12C’est ainsi que le gros plan de la Baronne est placé au début du film, lorsque Fritz est encore engagé avec elle ; le long du récit les plans qui la caractérisent sont plus amples et plus espacés pour souligner l’abandon par Fritz de la femme. En ce sens, la photo 1 est très significative : la Baronne est cadrée en plan moyen et enfermée dans un espace symétrique et ordonné (voir les deux portes-fenêtres sur les côtés), qui reflète magnifiquement la raideur et la sévérité du code de l’honneur militaire, tel qu’il a triomphé sur elle en marquant sa destinée.

13Cette image se situe aussitôt après que Fritz a décidé de rompre définitivement avec elle, et que son mari a eu la confirmation de la trahison. À la fin, la Baronne est abandonnée par les deux hommes : le mari l’« exile » en tant qu’adultère coupable, l’amant la quitte pour l’amour d’une autre ; elle est donc victime de son incapacité de gérer sa vie et d’accomplir ses choix.

14Au contraire le gros plan de Christine se situe à la fin du film, quand la jeune fille apprend la nouvelle de la mort de Fritz. Tout au long du récit, le sentiment profond qui unit Christine à Fritz a augmenté en un intense crescendo dramatique, et ce gros plan confirme l’importance grandissante acquise par la figure de Christine vis-à-vis de la Baronne. Le choix des plans souligne un détachement progressif du spectateur des vicissitudes de la Baronne, et par conséquent un rapprochement de l’intimité de Christine.

15Revenons à la Baronne : elle entre en scène pour la première fois en compagnie de son amant Fritz, qui a déserté l’Opéra pour lui rendre visite, puis au retour de l’Opéra de son mari. Les plans qui la caractérisent en compagnie des deux hommes sont différents, montrent le jeu des rapports qui lient ces trois personnages, et contribuent à définir la personnalité de la Baronne.
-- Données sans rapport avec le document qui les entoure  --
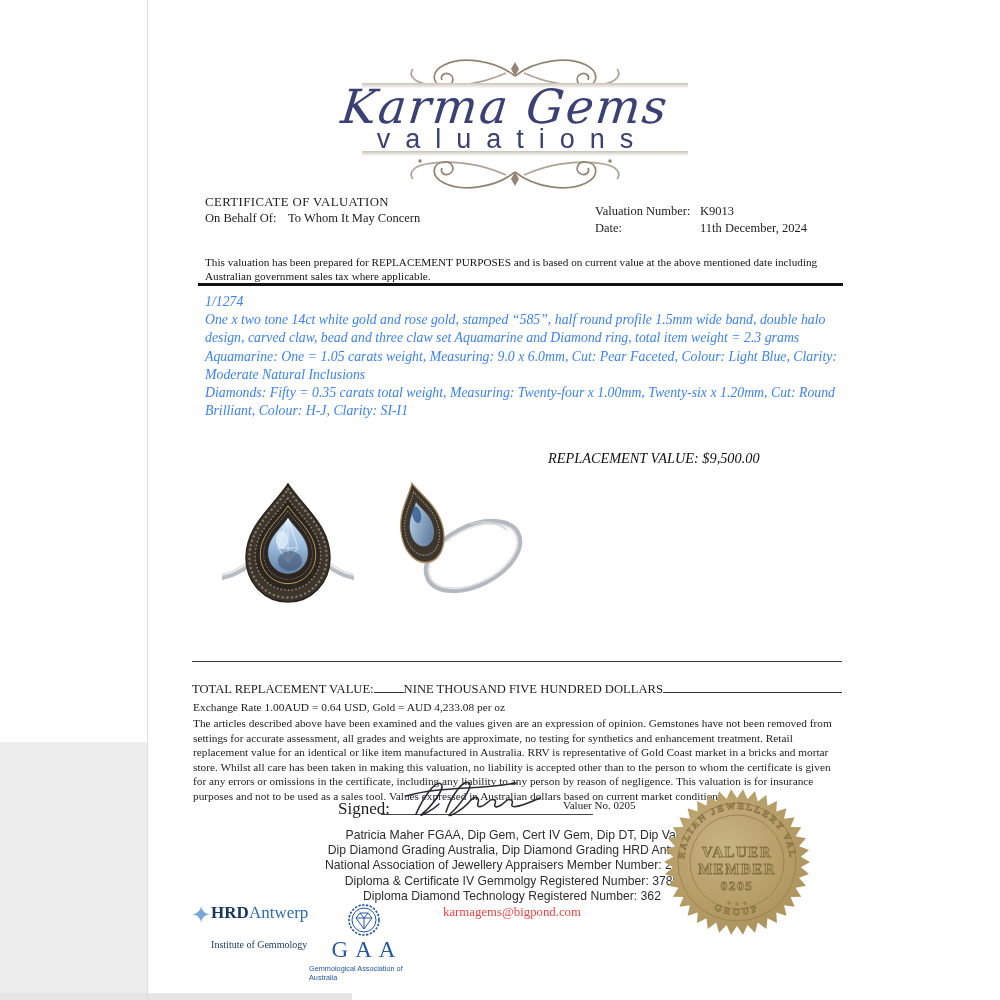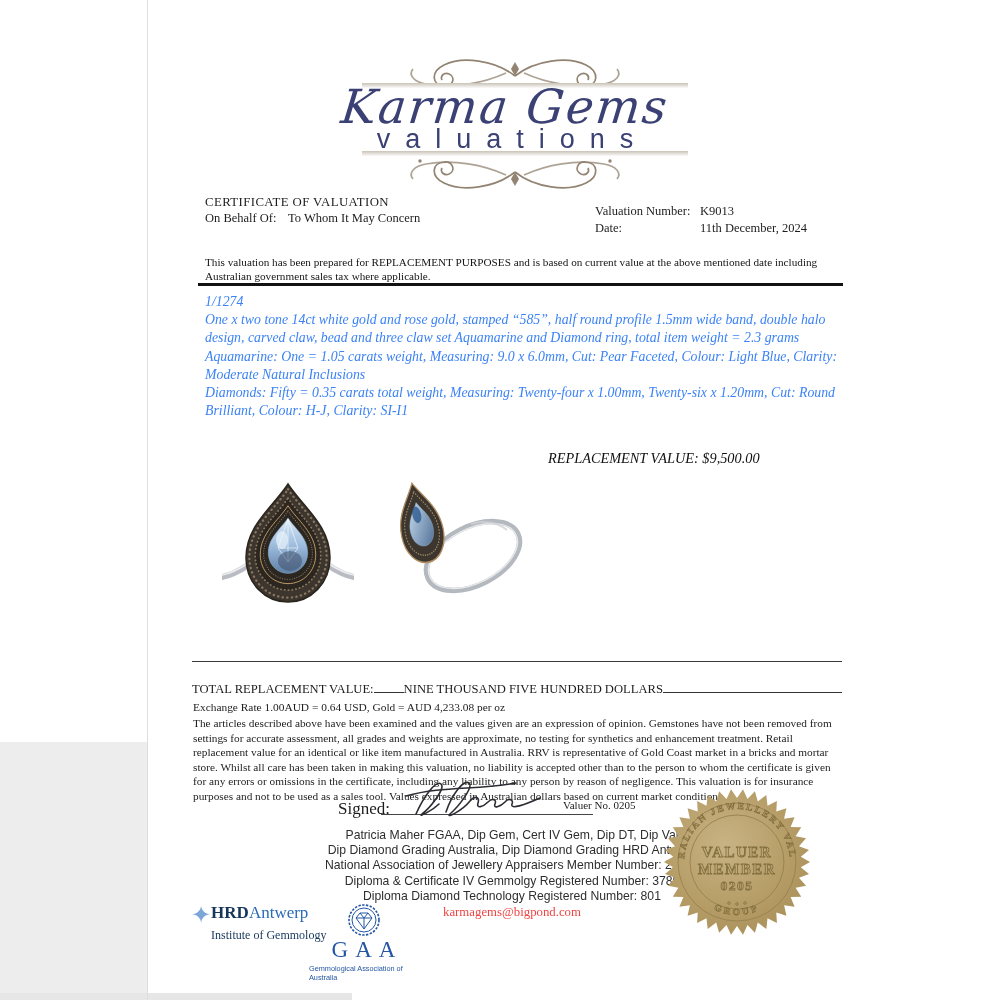--- a/index.html
+++ b/index.html
@@ -189,7 +189,7 @@
     <div>Dip Diamond Grading Australia, Dip Diamond Grading HRD Antwerp</div>
     <div>National Association of Jewellery Appraisers Member Number: 22203</div>
     <div>Diploma &amp; Certificate IV Gemmolgy Registered Number: 3780</div>
-    <div>Diploma Diamond Technology Registered Number: 801</div>
+    <div>Diploma Diamond Technology Registered Number: 362</div>
   </div>
   <div class="abs email">karmagems@bigpond.com</div>
 

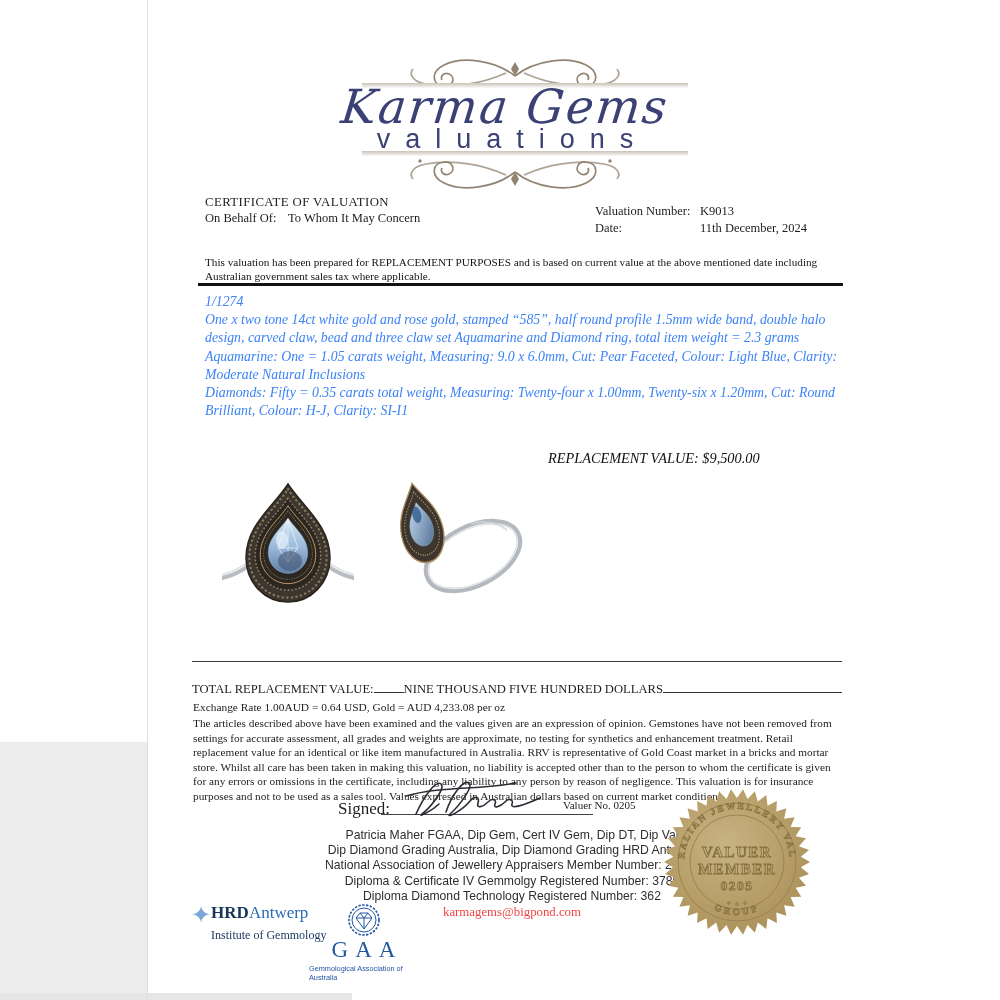--- a/index.html
+++ b/index.html
@@ -52,7 +52,7 @@
   .hrd-name{font-size:17px;font-family:"Liberation Serif",serif;}
   .hrd-bold{color:#16365c;font-weight:bold;}
   .hrd-light{color:#2a6bb5;}
-  .hrd-sub{font-size:12px;color:#16365c;margin-top:5px;}
+  .hrd-sub{font-size:10px;color:#16365c;margin-top:16px;}
   .gaa{left:309px;top:903px;width:110px;color:#2456a4;}
   .gaa-acronym{font-size:23px;letter-spacing:7px;font-family:"Liberation Serif",serif;}
   .gaa-sub{font-size:7.3px;font-family:"Liberation Sans",sans-serif;margin-top:1px;}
16La première séquence est l’unique où la Baronne et Fritz sont tout à fait seuls ; c’est justement dans une scène représentant son intérieur qu’apparaît le gros plan de la femme. Dans la photo 2, Fritz est en train de lui expliquer ses préoccupations et sa peur d’être découvert par le Baron. Cet état d’angoisse est souligné par un usage accentué de la lumière, qui en ressort très contrastée : une ombre se détache sur la paroi et le visage de Fritz présente des zones plus sombres et d’autres très éclairées.
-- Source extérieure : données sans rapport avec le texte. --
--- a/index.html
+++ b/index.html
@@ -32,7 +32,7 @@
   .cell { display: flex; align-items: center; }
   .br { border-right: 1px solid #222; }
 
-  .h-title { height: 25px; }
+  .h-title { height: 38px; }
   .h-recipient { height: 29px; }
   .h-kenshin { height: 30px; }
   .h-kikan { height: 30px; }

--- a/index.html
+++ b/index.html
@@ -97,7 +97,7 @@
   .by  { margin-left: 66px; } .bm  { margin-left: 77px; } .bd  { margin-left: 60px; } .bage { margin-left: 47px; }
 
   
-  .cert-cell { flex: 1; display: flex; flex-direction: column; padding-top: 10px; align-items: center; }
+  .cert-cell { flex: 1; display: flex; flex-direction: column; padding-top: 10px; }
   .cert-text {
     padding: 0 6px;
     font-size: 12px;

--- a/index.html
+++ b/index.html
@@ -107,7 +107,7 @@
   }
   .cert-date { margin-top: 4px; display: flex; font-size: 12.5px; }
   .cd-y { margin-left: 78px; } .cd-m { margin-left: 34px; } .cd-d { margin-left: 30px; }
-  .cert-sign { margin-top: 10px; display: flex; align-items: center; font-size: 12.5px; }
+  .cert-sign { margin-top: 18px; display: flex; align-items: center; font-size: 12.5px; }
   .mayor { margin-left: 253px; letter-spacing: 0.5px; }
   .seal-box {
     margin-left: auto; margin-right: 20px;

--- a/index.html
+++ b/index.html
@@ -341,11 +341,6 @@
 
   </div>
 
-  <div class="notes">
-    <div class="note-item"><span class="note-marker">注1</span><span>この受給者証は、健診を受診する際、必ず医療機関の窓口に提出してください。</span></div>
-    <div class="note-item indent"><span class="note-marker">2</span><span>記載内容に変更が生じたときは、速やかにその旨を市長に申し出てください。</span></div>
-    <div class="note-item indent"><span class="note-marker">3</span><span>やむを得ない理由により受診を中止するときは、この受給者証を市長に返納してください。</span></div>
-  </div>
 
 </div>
17C’est la figure de la Baronne qui crée ce contraste. Aux épaules de la femme est associée une lumière diégétique, une lampe qui pourrait illuminer entièrement Fritz, si la femme n’était là pour l’empêcher… De ce point de vue, on a l’impression que la présence de la femme porte ombrage à Fritz, et qu’elle est la cause de son trouble, de son anxiété. Cet emploi de l’éclairage souligne les nombreux doutes de Fritz à propos d’une liaison clandestine qui est condamnée à rester secrète.

18Les éléments qui définissent la Baronne sont très différents. D’abord, quand Fritz est cadré, la silhouette de la Baronne occupe un espace important sur la droite de l’image, comme pour souligner son importance menaçante – tandis que rien ne dérange son image lorsqu’elle vient à être cadrée, le profil de Fritz n’occupant qu’un petit espace en haut à gauche (photo 3). En outre, le visage de la Baronne est éclairé de manière assez homogène, plus forte qu’autour de Fritz. Ce choix met en relief son indifférence à toute menace, et sa certitude quant à ses sentiments pour Fritz : le seul contraste est donné par le visage de la femme entièrement illuminé et l’espace derrière elle, qui demeure presque dans l’obscurité.
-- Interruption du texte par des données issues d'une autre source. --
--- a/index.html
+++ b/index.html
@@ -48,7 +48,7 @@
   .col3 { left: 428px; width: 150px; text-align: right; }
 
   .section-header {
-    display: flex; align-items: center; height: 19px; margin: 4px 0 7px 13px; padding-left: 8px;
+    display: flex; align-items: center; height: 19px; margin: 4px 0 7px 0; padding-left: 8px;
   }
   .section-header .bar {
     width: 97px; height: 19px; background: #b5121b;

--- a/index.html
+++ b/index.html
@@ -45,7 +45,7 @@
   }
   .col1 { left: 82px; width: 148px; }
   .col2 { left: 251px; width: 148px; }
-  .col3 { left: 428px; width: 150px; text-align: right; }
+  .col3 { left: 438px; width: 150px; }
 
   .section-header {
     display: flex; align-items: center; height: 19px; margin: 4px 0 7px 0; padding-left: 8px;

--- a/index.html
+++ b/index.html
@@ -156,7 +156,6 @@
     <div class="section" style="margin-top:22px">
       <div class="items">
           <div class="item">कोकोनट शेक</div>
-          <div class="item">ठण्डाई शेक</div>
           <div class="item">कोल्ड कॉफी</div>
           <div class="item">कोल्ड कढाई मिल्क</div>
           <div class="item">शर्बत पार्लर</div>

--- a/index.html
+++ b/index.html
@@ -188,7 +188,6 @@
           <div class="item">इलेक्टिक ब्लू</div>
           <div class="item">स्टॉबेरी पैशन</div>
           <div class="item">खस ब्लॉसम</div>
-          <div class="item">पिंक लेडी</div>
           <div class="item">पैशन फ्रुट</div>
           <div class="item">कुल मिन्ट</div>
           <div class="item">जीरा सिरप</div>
19Le conflit visuel entre ces deux cadrages souligne d’un côté tous les traits d’angoisse, de peur et de trouble de Fritz ; de l’autre, la sûreté et la maîtrise émotive de la Baronne. Ce que confirme le gros plan final (photo 4) : lorsque Fritz lui confie avoir l’intention de ne plus lui rendre visite, la Baronne répond : « Alors je viendrai chez toi. Tu me donnes ta clé ? » Elle l’embrasse et ce gros plan dévoile son état d’âme à cet instant. En fermant les yeux elle se laisse complètement emporter par ses émotions, sans aucune peur.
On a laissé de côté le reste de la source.